Senate Majority Leader Harry Reid, D-Nev., on Tuesday announced his intention to introduce a short-term government funding measure when Congress returns next week, upping the ante on the current war on spending that has Senate Democrats and House Republicans careening toward a possible government shutdown at midnight on March fourth, the date the current stopgap measure runs out.
"To avoid a shutdown and give us time to negotiate a responsible path forward, I have asked Sen. Inouye, Chairman of the Senate Appropriations Committee, to prepare a clean Continuing Resolution that I can bring to the floor next week," Reid announced in an e-mailed press release, calling a simple extension of current fiscal year 2010 spending levels a "$41 billion" budget cut, as it represents a reduction in what President Obama requested for the current fiscal year. Reid called on House Speaker John Boehner, R-Ohio, to accept the 30-day extension of funding "while both sides can negotiate a common-sense, long-term solution. I have asked my chief of staff, David Krone, to begin negotiations with Speaker Boehner's chief of staff, Barry Jackson, to craft a long-term continuing resolution (CR) that cuts waste and excess, while protecting the initiatives that keep us safe, put Americans back to work and keep our economy on the right track."
It was an unusual, formal request naming senior staffers publicly, though they are most often involved in negotiations behind the scenes. But a senior Senate Democratic leadership aide said Reid did so "as a sign of the seriousness" with which the current impasse is being taken. And though there have been ongoing talks for weeks among House and Senate Appropriations Committee staff, the Krone-Jackson talks would "organize and centralize" the effort, according to the aide.
But Republicans immediately scoffed at the Democratic olive branch.
"The short-term CR plan that Senate Democrat Leader Harry Reid announced today shows - yet again - that he is not serious about cutting spending and getting our fiscal house in order," House Majority Leader Eric Cantor, R-Va., blasted, calling Reid's offer a "smoke-in-mirrors version of spending cuts" that don't "pass the mess test." Cantor then challenged Reid "to identify a single cut from current spending levels included in his plan."
Senate GOP Leader Mitch McConnell, R-Ky., echoed Cantor's sentiment in an ominous sign for the standoff, "The American people spoke loud and clear: stop the Washington spending spree and bring down the debt. Yet Washington Democrats can't find a single dime of federal spending to cut, insisting on the status quo, even for a short-term spending bill. But keeping bloated spending levels in place and, predictably, proposing even more tax increases, is simply unacceptable."
But the senior Senate Democratic leadership aide said Democrats would be willing to put "serious spending cuts" on the table in negotiations over a longer term funding resolution to last through the end of the current fiscal year which ends September 30. Democrats also want to include an increase in the debt ceiling, something the White House has been pushing hard for and an event that would likely need to happen near the end of April, when the nation is expected to hit its current borrowing cap.
That could open an even larger can of worms, however, as fiscal hawk Republicans have insisted that mandatory structural debt and deficit reduction measures be tied into any debt ceiling increase. Their vote could prove crucial in the House.

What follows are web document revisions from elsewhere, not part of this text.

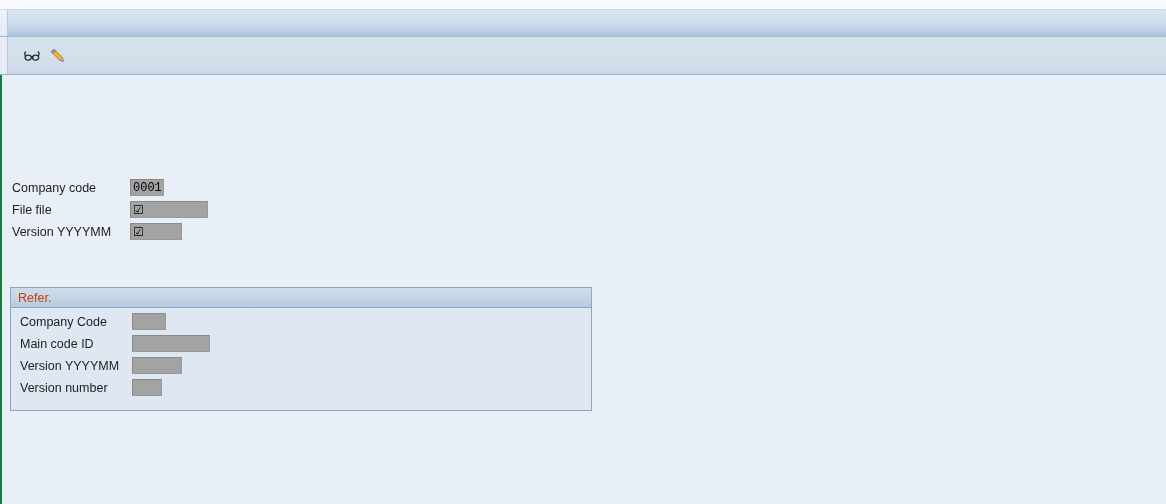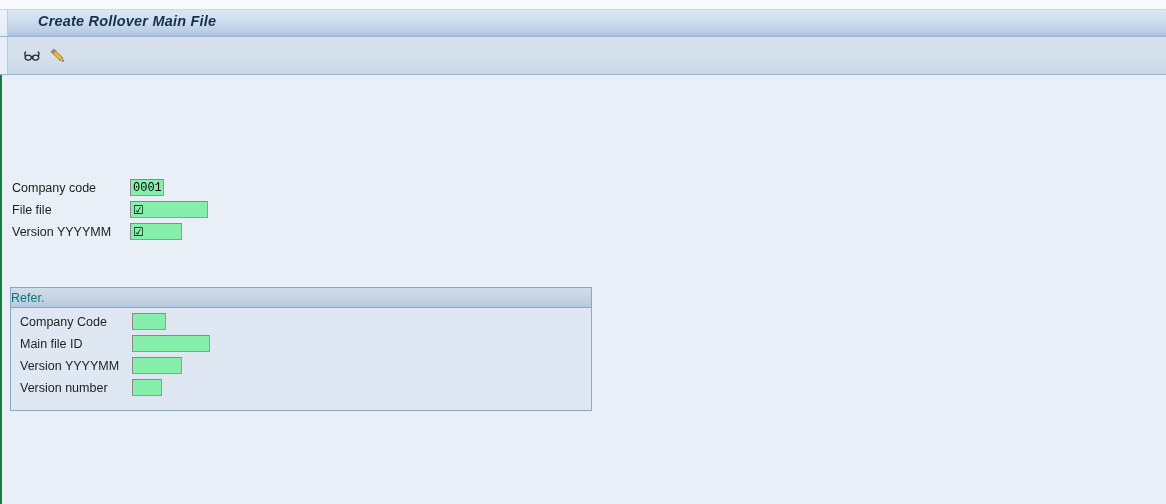--- a/index.html
+++ b/index.html
@@ -213,7 +213,6 @@
 
   <div class="titlebar">
     <div class="titlebar-left-notch"></div>
-    <div class="title-text">Create Rollover Main File</div>
   </div>
 
   <div class="toolbar">

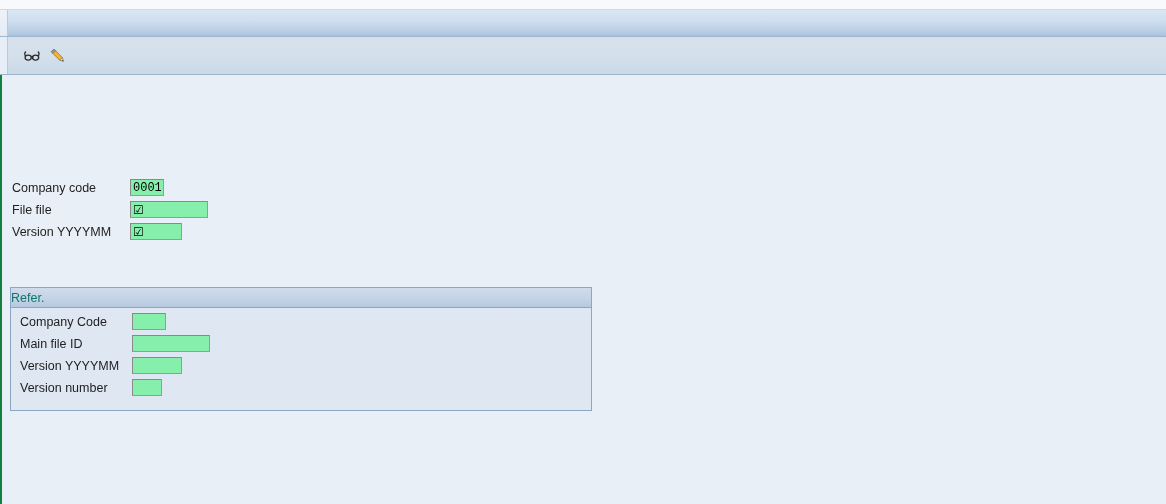--- a/index.html
+++ b/index.html
@@ -133,7 +133,7 @@
   .field-input {
     position: absolute;
     height: 17px;
-    background: #86efac;
+    background: #a3a3a3;
     border: 1px solid #999999;
     border-top-color: #8a8a8a;
     border-left-color: #8a8a8a;

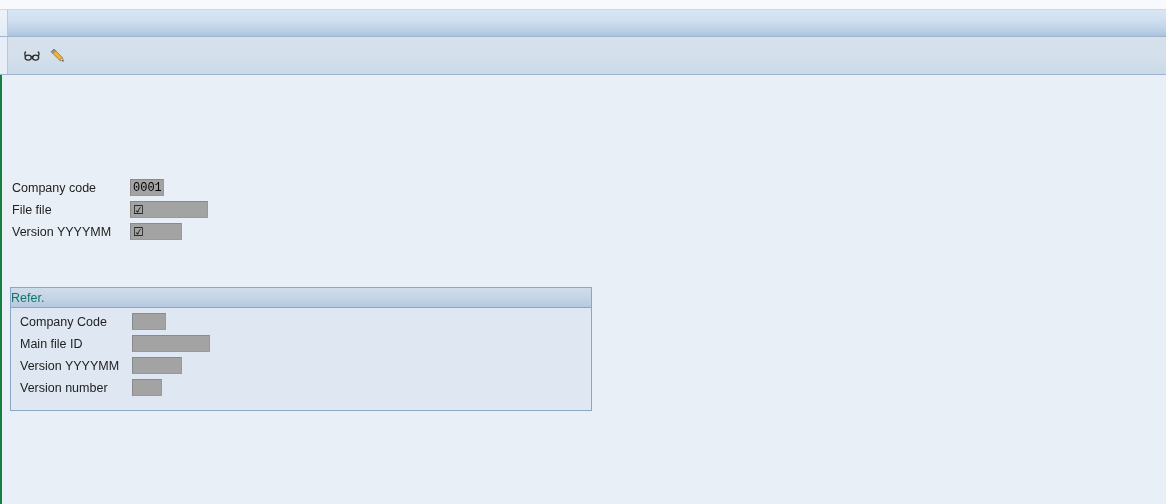--- a/index.html
+++ b/index.html
@@ -183,10 +183,10 @@
   }
   .groupbox-title {
     position: absolute;
-    left: 0;
+    left: 7px;
     top: 2px;
     font-size: 12.5px;
-    color: #0f766e;
+    color: #c2410c;
     white-space: nowrap;
     line-height: 17px;
   }

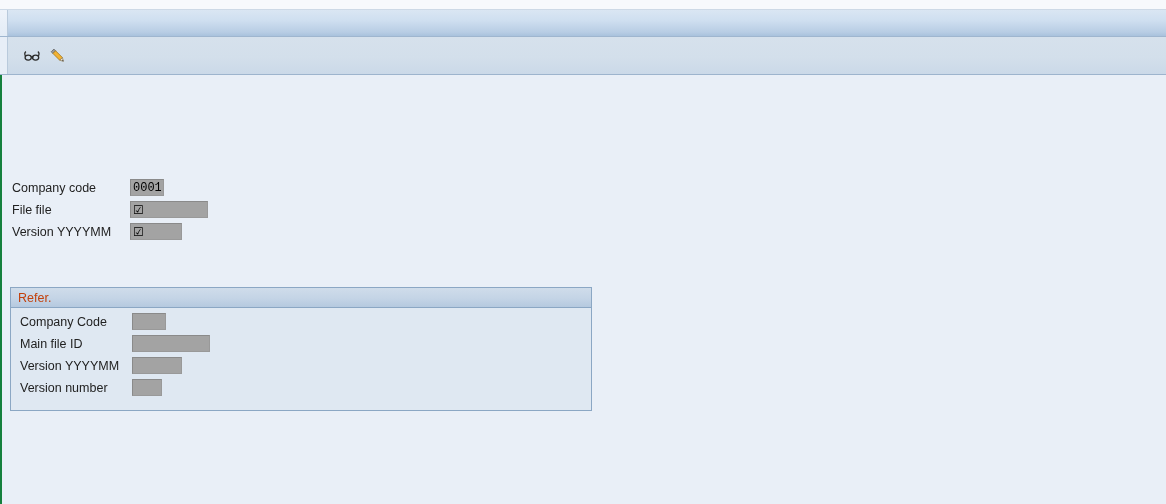--- a/index.html
+++ b/index.html
@@ -271,7 +271,7 @@
       <input class="field-input" id="gb-in-company" type="text" value="" style="">
 
       <div class="gb-row" id="gb-row-mainid">
-        <span class="field-label">Main file ID</span>
+        <span class="field-label">Main code ID</span>
       </div>
       <input class="field-input" id="gb-in-mainid" type="text" value="" style="">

Meanwhile, Senate Democrats intend to continue hammering at their House GOP colleagues for the $61 billion in spending cuts they approved Saturday, a public relations campaign designed essentially as a backstop should the government be forced to cease nonessential operations on March 5, leaving Americans looking to lay blame. Democrats have already said GOP-approved border security cuts "could result in 870 fewer border patrol agents guarding our nation's borders." The leadership aide said Democrats intend to focus next on what GOP cuts would do to Social Security recipients and cancer research.
Should Republicans accept the terms of Reid's offer, more problems lie ahead, as Democrats, according to the leadership aide, do not want to start with the House GOP-passed spending cuts as a base. Rather, Reid would be looking to use the $1.1 trillion omnibus appropriations measure introduced but quickly rejected in December as a guidepost, a $29 billion reduction from President Obama's FY2011 request resulting from budget caps introduced by Sens. Claire McCaskill, D-Mo., and Jeff Sessions, R-Ala.

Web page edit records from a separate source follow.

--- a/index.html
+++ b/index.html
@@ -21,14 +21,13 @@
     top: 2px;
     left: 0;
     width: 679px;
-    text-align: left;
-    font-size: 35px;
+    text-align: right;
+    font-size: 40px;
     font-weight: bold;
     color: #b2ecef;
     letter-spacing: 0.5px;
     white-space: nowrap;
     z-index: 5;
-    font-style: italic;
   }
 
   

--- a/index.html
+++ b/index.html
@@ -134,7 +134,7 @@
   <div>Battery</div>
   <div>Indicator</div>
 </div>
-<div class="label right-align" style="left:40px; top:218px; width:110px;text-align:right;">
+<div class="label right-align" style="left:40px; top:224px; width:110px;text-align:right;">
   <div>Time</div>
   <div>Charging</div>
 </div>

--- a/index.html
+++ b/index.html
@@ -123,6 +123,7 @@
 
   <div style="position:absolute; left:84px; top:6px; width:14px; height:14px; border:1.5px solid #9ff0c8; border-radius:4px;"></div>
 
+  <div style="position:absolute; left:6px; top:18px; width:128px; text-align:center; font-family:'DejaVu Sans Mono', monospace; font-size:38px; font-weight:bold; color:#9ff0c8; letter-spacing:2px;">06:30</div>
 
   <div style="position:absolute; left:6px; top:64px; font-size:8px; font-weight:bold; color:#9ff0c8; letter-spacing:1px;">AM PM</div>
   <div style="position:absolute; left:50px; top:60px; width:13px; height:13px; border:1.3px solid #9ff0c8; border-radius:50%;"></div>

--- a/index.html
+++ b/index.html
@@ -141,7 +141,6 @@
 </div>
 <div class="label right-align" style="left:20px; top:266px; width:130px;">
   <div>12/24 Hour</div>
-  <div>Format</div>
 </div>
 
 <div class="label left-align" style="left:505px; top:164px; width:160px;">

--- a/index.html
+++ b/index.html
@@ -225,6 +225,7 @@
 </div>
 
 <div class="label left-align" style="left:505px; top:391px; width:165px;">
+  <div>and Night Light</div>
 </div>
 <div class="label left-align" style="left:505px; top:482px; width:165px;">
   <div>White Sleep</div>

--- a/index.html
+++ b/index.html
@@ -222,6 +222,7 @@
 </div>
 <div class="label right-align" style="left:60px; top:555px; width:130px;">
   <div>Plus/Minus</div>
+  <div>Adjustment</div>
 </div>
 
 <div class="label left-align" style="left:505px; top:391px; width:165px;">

It is unclear if the Speaker could accept the current offer, though Boehner said recently that he would accept no short term measure that did not include spending cuts. Still, Democrats were hopeful an agreement could be reached after remarks Sunday by House Budget Committee Chairman Paul Ryan, R-Wisc., who said, "My guess is we'll probably have some short-term extensions while we negotiate these things with spending cuts. We don't want to accept these extremely high, elevated levels, and so we're going to have to start negotiating on these things, not just with the Senate but also with the president as well."